To disseminate information about these actions to relevant stakeholders, a targeted communication campaign will be undertaken starting in the third quarter of this year to “engage all enablers of clinical trials,” including data protection experts, academia, small and medium-sized enterprises (SMEs), funders, health technology assessment bodies and health care professionals.

The campaign will “remind sponsors of training to support the application of the CTR and the mandatory use of CTIS,” in line with the transition period for the latter, which ends on 31 January 2023, the workplan says. The commission has just said that it has no plans to extend the transition period deadline for the mandatory use of CTIS, despite industry concern that some member states are not yet fully prepared for evaluating part II of trial dossiers submitted via CTIS. (Also see "EU Rejects Calls To Extend Clinical Trial Regulation Transition Period" - Pink Sheet, 19 Jul, 2022.)

This action will include setting up a dedicated website for ACT EU in the second quarter of 2023, which in Q1 2024 will be linked to the multi-stakeholder platform.

Scientific Advice, Novel Trial Design

The scientific advice environment can be “complex to navigate” for sponsors, particularly academic institutions or small and medium-sized enterprises. The EMA therefore plans to set up a consolidated process from the first quarter of 2023 that it says should efficiently manage scientific advice and improve coordination across relevant stakeholders.

Noting that novel trial designs and methodologies bring both opportunities and challenges, the workplan says there is a need to develop and publish key methodologies guidance as well as “strengthening links between innovation and scientific advice.”

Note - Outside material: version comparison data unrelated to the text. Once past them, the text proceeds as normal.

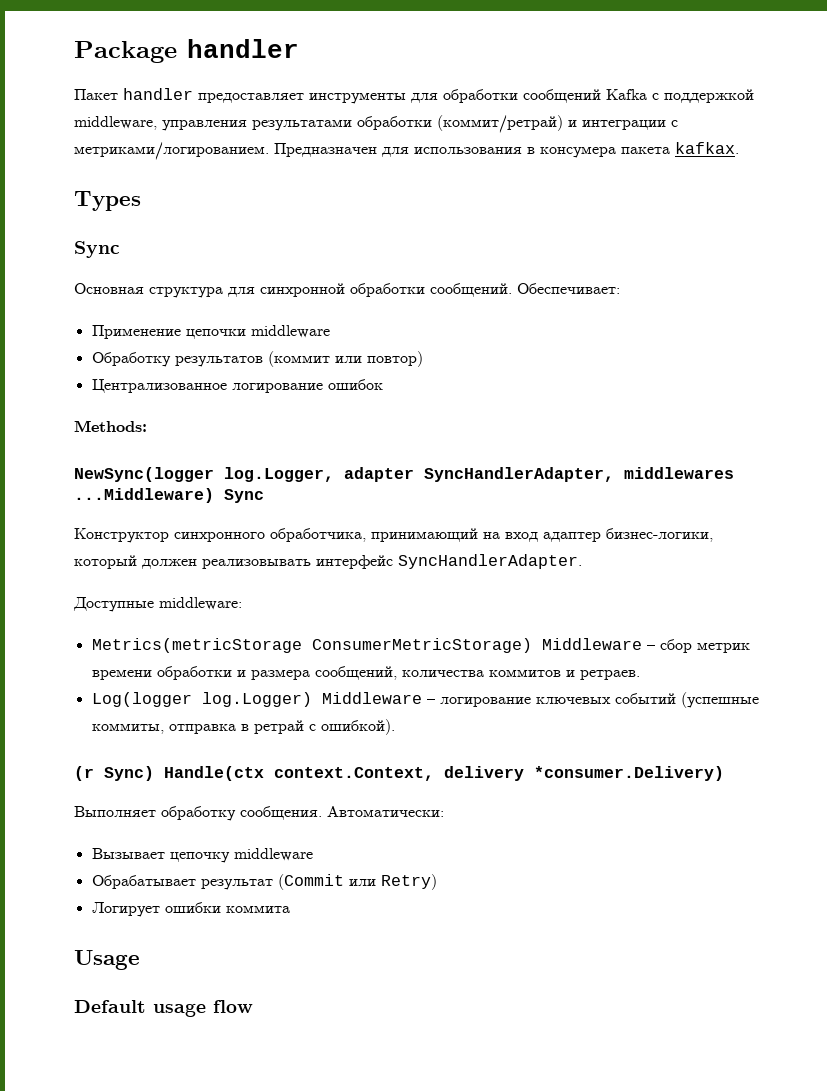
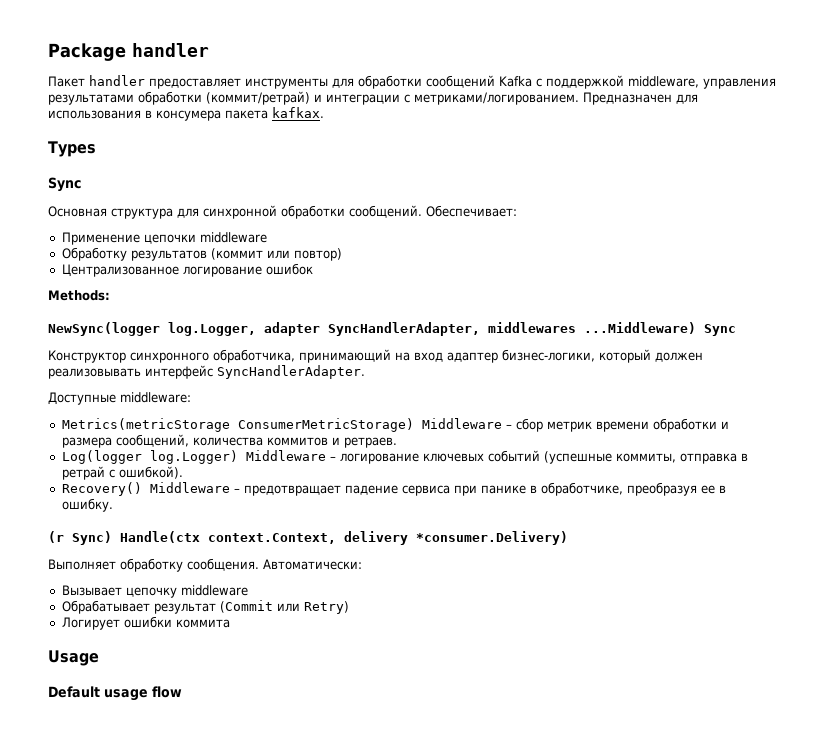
+ Recovery() Middleware – предотвращает падение сервиса при панике в обработчике, преобразуя ее в ошибку.

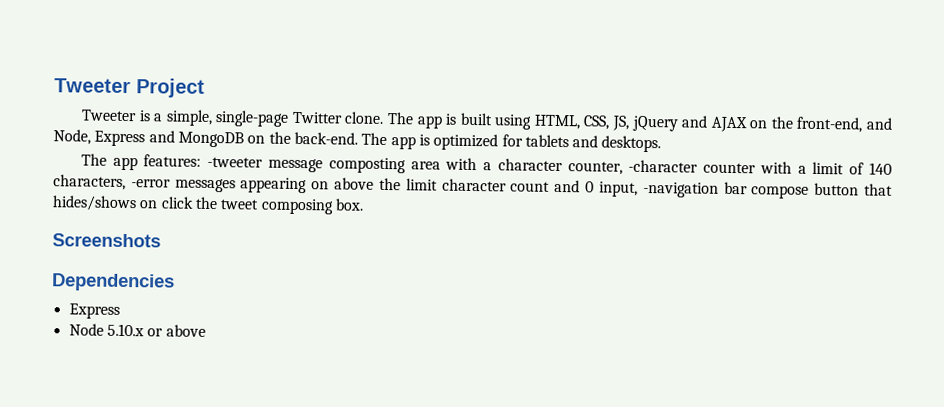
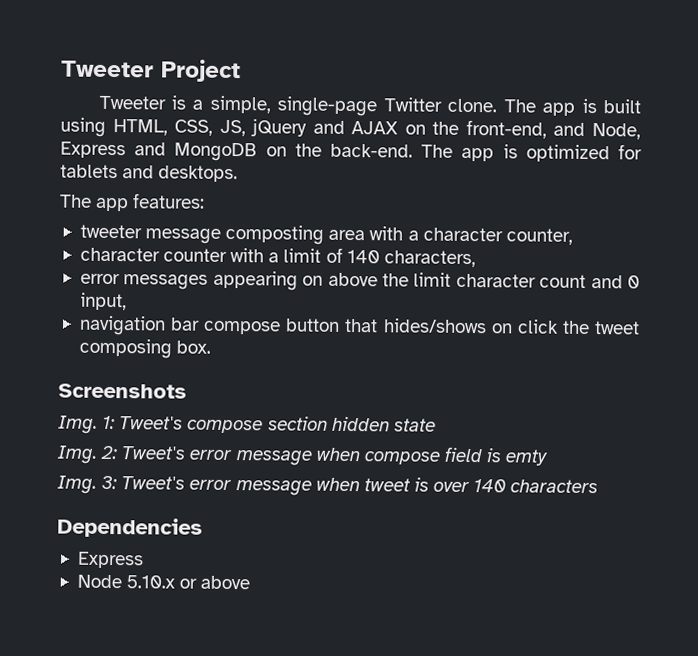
- The app features: -tweeter message composting area with a character counter, -character counter with a limit of 140 characters, -error messages appearing on above the limit character count and 0 input, -navigation bar compose button that hides/shows on click the tweet composing box.
+ The app features:
+ tweeter message composting area with a character counter,
+ character counter with a limit of 140 characters,
+ error messages appearing on above the limit character count and 0 input,
+ navigation bar compose button that hides/shows on click the tweet composing box.
+ Img. 1: Tweet's compose section hidden state
+ Img. 2: Tweet's error message when compose field is emty
+ Img. 3: Tweet's error message when tweet is over 140 characters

Guidance on complex clinical trials has already been published. (Also see "EU Offers Advice On Running Complex Clinical Trials Under CTR" - Pink Sheet, 10 Jun, 2022.) As a follow-up, a workshop on the subject, as well as one on decentralized trials, will be held in the fourth quarter of 2022. (Also see "Plans Press On To Harmonize Decentralized Clinical Trial Requirements In EU" - Pink Sheet, 8 Aug, 2022.)

Clinical Trial Safety

Also included in the workplan is a plan for the member states to work together on improving trial safety by means of a “coordinated work-sharing assessment”. This work is connected with the activities of the "EU4Health Joint Action Safety Assessment Cooperation And Facilitated Conduct Of Clinical Trials" (an initiative also known as SAFE CT).

The overall goals of this joint action are “improving the quality of safety data in clinical trials and marketing authorization, reinforcing member state surveillance expertise and capacity, and harmonizing and facilitating clinical trials in the EU/European Economic Area," the workplan says.